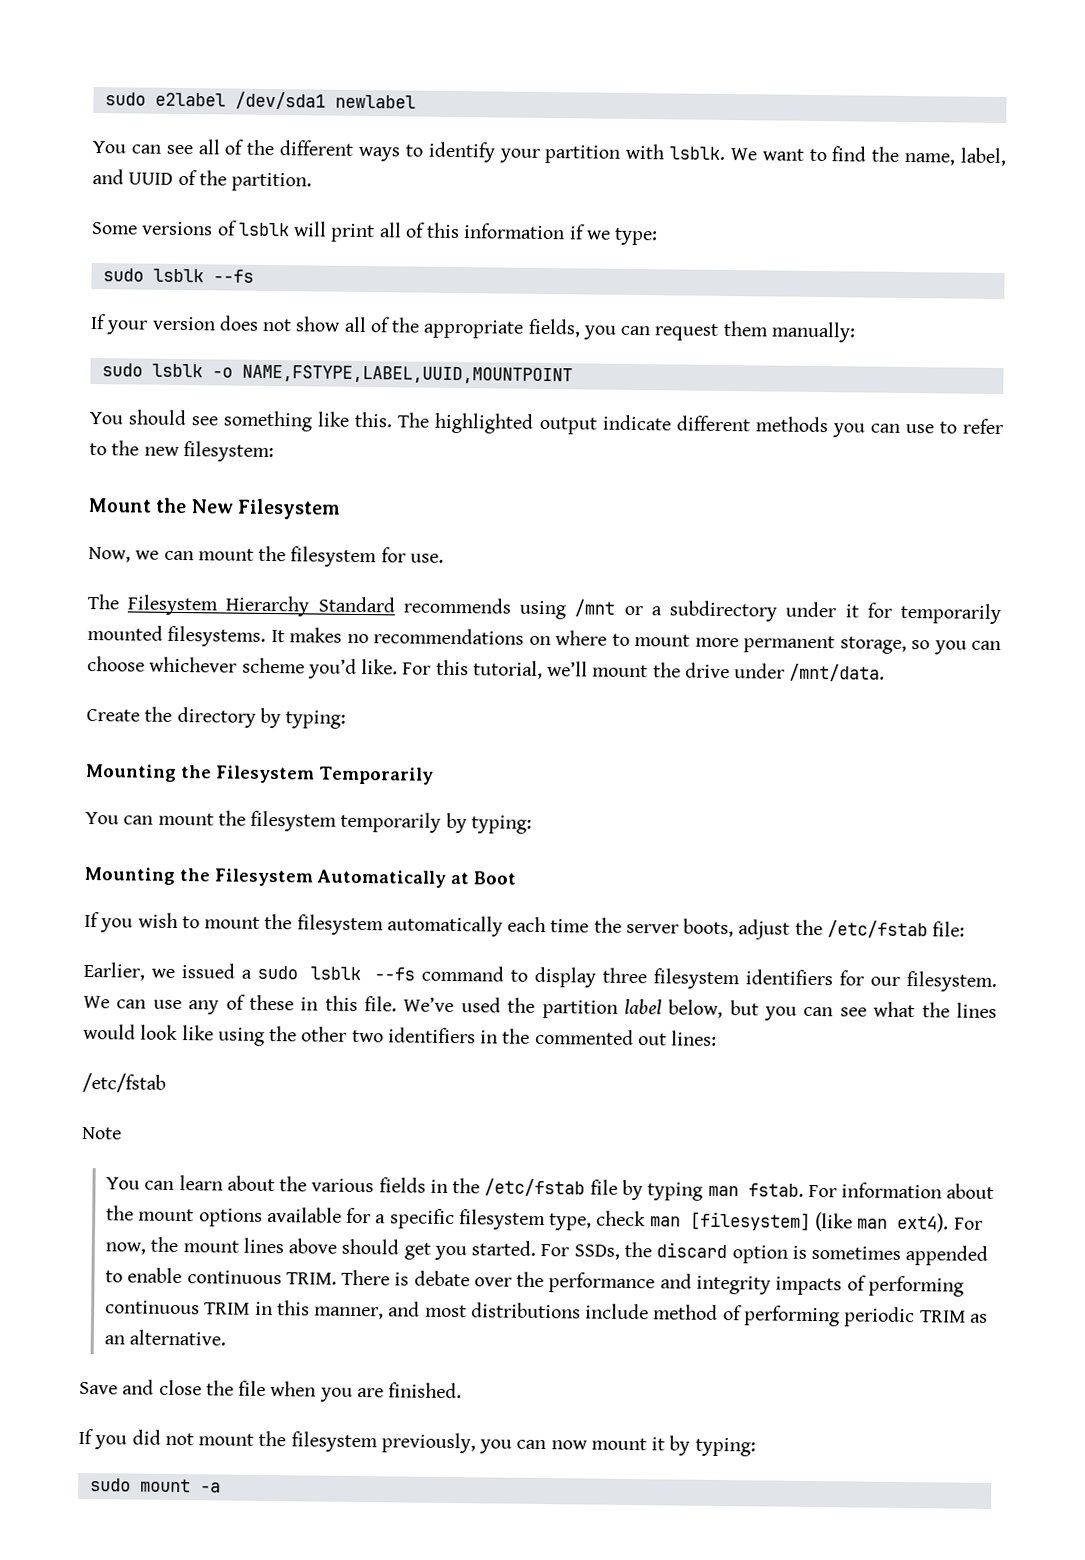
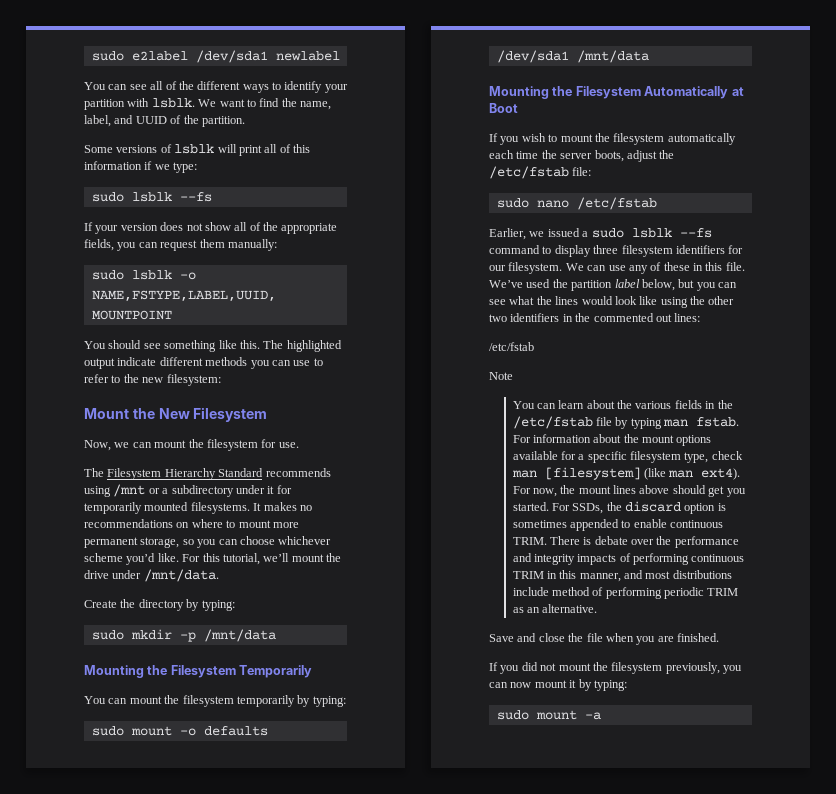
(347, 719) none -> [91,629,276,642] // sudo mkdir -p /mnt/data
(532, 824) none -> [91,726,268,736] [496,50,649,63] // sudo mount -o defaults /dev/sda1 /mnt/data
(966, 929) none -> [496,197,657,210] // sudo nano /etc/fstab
------------------------------------------------------------------------
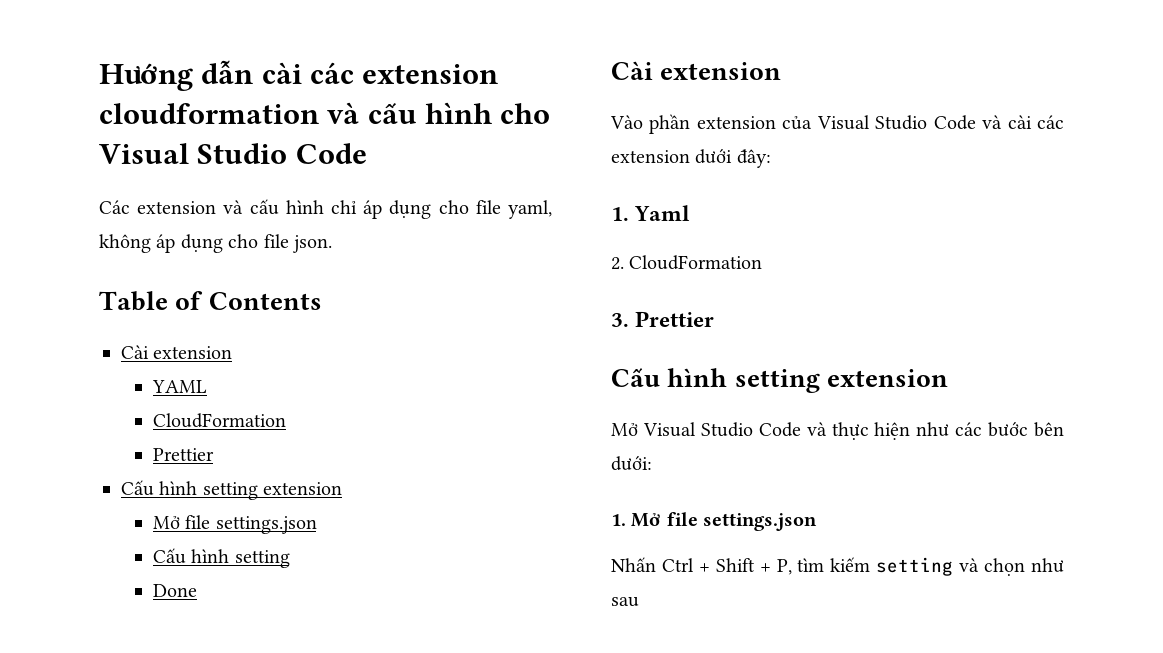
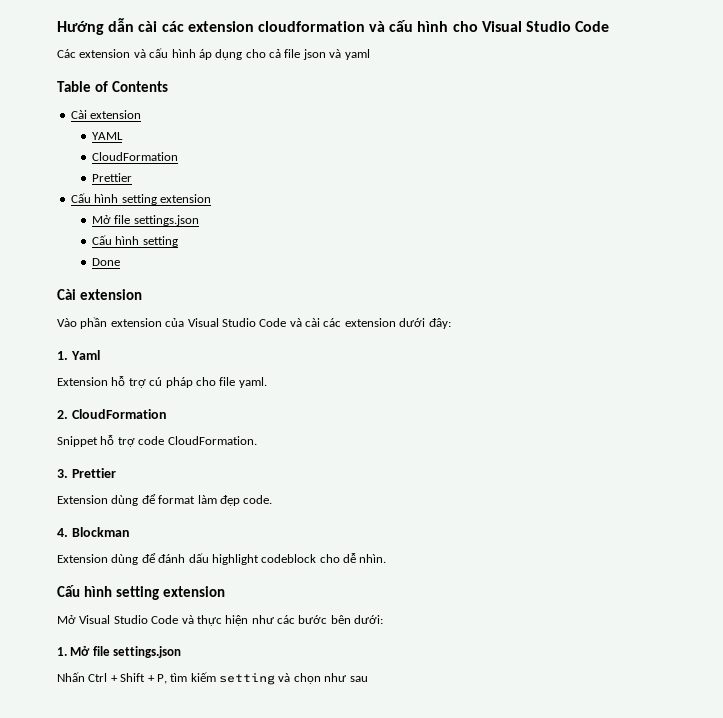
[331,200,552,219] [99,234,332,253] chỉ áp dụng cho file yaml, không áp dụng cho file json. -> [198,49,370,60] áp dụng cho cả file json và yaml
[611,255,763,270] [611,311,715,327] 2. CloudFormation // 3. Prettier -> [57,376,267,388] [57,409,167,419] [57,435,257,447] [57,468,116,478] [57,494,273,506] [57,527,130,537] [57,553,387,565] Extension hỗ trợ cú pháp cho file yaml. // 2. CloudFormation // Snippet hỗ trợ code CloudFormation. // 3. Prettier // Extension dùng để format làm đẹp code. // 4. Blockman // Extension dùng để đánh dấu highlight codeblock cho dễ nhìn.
------------------------------------------------------------------------
Repeat, word for word, the lines above between the line holding "(347, 719) none" and the line holding "(966, 929) none", inclusive; omit everything else.

__EXERCISE SOLUTION__:
(347, 719) none -> [91,629,276,642] // sudo mkdir -p /mnt/data
(532, 824) none -> [91,726,268,736] [496,50,649,63] // sudo mount -o defaults /dev/sda1 /mnt/data
(966, 929) none -> [496,197,657,210] // sudo nano /etc/fstab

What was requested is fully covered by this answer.